Surrey & Hampshire Hackspace evening 7th February 2013


Last night was the second Surrey & Hampshire Hackspace session I have attended at GamesGalaxy in Farnborugh.  Last time I had planned to solder up my Raspberry Pi interface for a remote control car but got sucked into the excellent Eagle tutorial by Bob, so this week I was determined to get it done.



Ohms Law
Bob and Doug
While I was quietly getting on with stuff Bob for his second tutorial gave an introduction to Ohms Law.



Alan busy soldering
What he's soldering
Alan was soldering up an SMD board. A lot more complex and precise than my efforts. Not sure the circuits purpose but as you can see from the pictures Alan had 2 soldering irons at his disposal.



circuit on proto-board. too many wires
For the remote control project I needed to move the components from a proto-board that due to the number of wires hanging off it causing too much interference and stopping the remote from working reliably.  I wanted to build it on a stripboard to get rid of all the wires and also as a small, simple introduction to using stripboard as this was my first time using stripboard.

When I arrived I realised I had left my computer at home and in it’s case were my notes. Nothing too detailed but not a great start.  I also left my soldering iron at home so a quick trip to Maplin around the corner sorted that out.

figuring out the circuit
So began the task of taking a simple circuit with 4 components and figuring out how to do it on stripboard. It’s amazing how something that makes perfect sense on a proto-board suddenly appears more complex than it needed to be.

After a bit of head scratch I figured out the layout and it only used 5 strips.  one for 0V, one for 3V (from remote) and 3 for the transistor and the 3 resistors.  Hopefully a nice neat circuit. 

I then turned the board over to start placing components and thankfully Doug pointed out that I needed to mirror the circuit compared to put the components in on the strip side.  I expect this saved me a lot of troubleshooting later on.

first one soldered
top side components
I soldered in the first circuit after figuring out the mirrored circuit and where I needed to cut the tracks to make it work.
(sorry for the poor picture quality)




Really happy about getting it done and was then about to solder in the second circuit when Robin popped over so I explained the layout and again noted a mistake. I was missing a location where I could take the output to the remote. If you look at the hand drawn circuit above there is no output at the transistor.  Whoops, another mistake averted.  I had to move the transistor forward one hole to create the point where the remote wire would attach.  If you look at the 1st solder side picture above and the final one below with the 4 circuits in place you will see the one on the left has moved to the edge with no spare holes left. Lucky I had the space to move it.

Also, on the first one I thought I’d be clever and use the legs of the resistors to do the bridging by just bending over the pins and soldering them.

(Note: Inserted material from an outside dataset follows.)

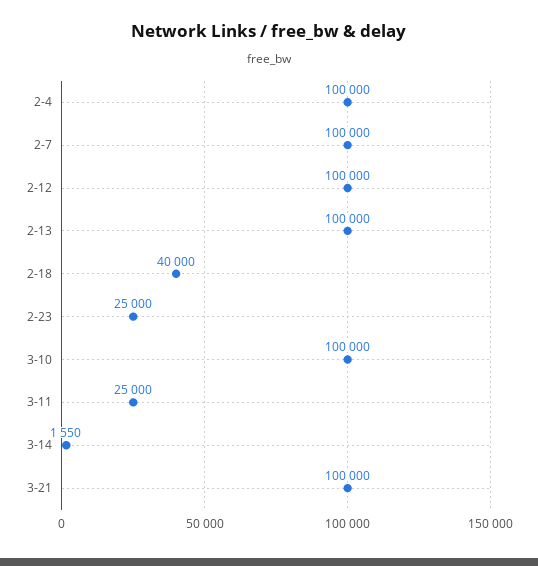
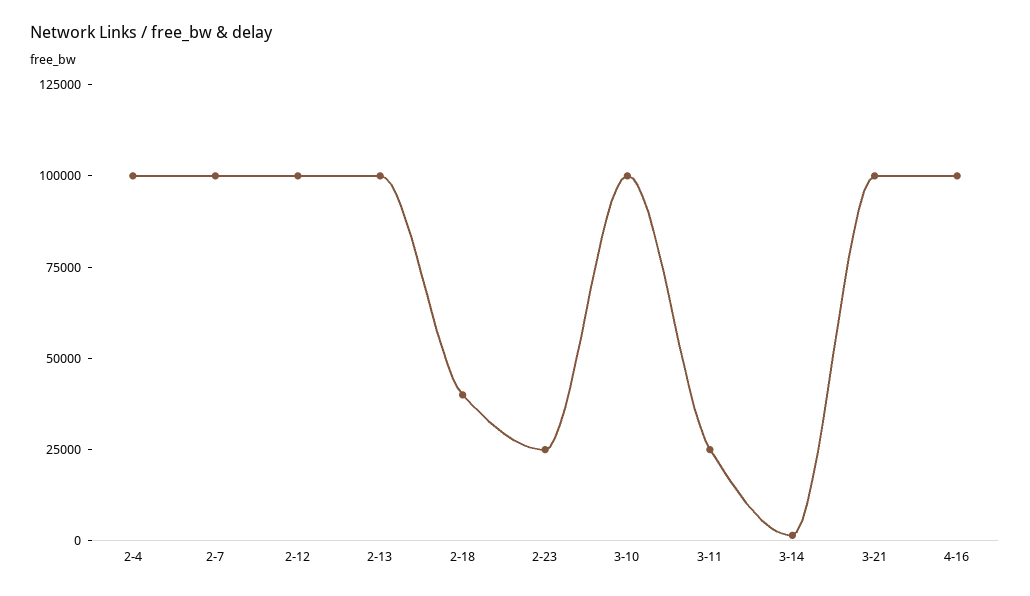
4-16: none -> 100000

It worked perfectly, but looked a bit of a mess so I decided for the other three I would use jumper wires on the top of the board. That is why there are no jumper wires on the first circuit but the other three all have small jumper wires.

All 4 solder in - see the one on the left has moved...

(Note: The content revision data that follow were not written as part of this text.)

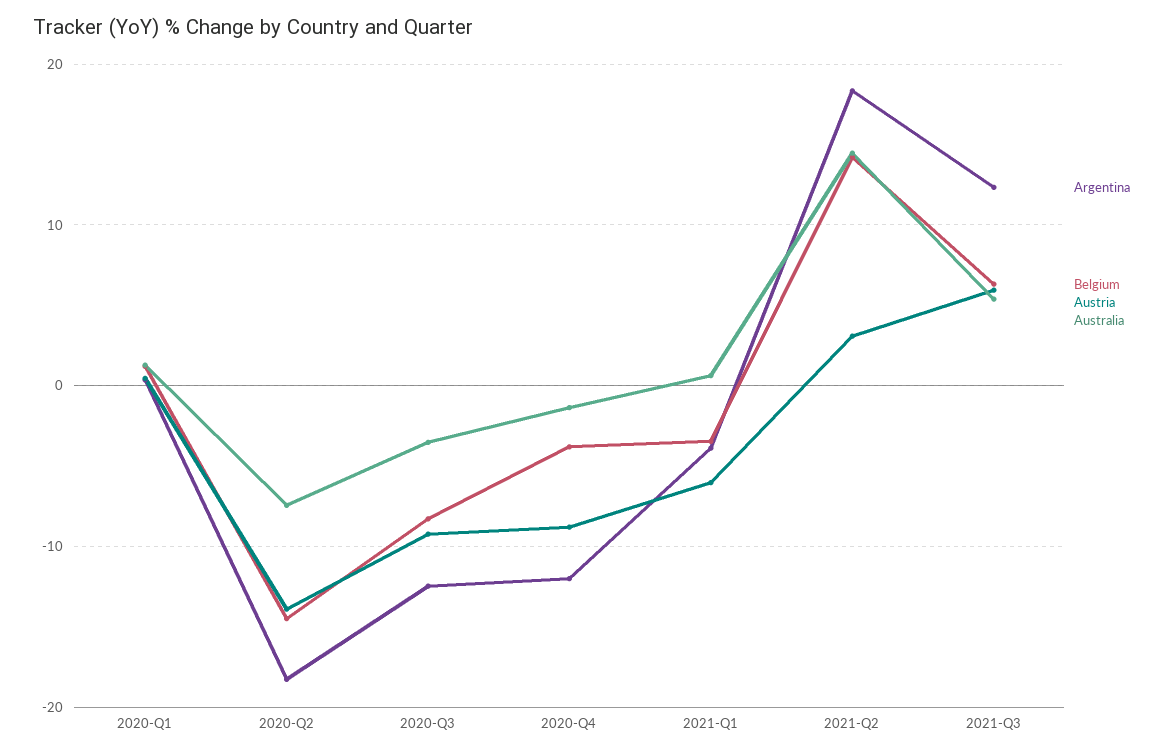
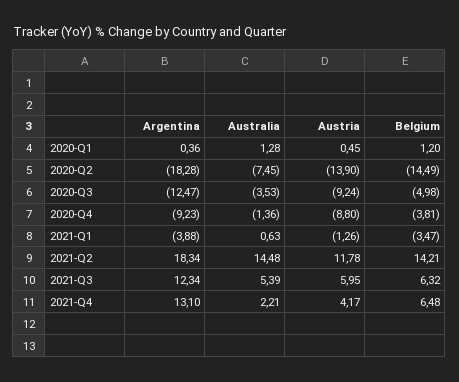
Belgium, 2020-Q3: -8 -> -4.98
Argentina, 2020-Q4: -12 -> -9.23
Austria, 2021-Q1: -6 -> -1.26
Austria, 2021-Q2: 3 -> 11.78
Argentina, 2021-Q4: none -> 13.1
Australia, 2021-Q4: none -> 2.21
Austria, 2021-Q4: none -> 4.17
Belgium, 2021-Q4: none -> 6.48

component side up. 3 on the right have  jumper wires
Here is the final layout for 1 of the circuits as a schematic diagram and also on the strip board. I put the jumper links on the strip side for illustration purposed but you can see for 3 of the 4 circuits above the jumpers are on the top.

white under resistors are cuts in the strip
So, that was it all wired up.  I then added the wires to connect to the remote control and the wires to connect to the GPIO pins on the Raspberry Pi through the Adafruit PiCobbler.
After hooking it all up and attaching a screen and keyboard I loaded GPIOScratch, Opened my test code and it worked.  Sending commands from Scratch on the Raspberry Pi made the car drive.
All the problems I had with interference due to the tangle of wires have been fixed and I now have a reliable circuit that I can possibly bring into the CodeClub I run to show the kids that Scratch is not just for making a cat run around the screen.

In my joy it slipped my mind to photograph the finished circuit all wired up to the remote and the Raspberry Pi. So, for the next post I will do some more pictures, a video and show the Scratch Code.

It was an excellent evening at the Surrey & Hampshire Hackspace and next get together is the 21st of February. If this type of thing interest you then visit the website and join the mailing list. Or even better come along on the night. For more going on you can follow on Google+.

Roll on the 21st and some more computing and electronics fun.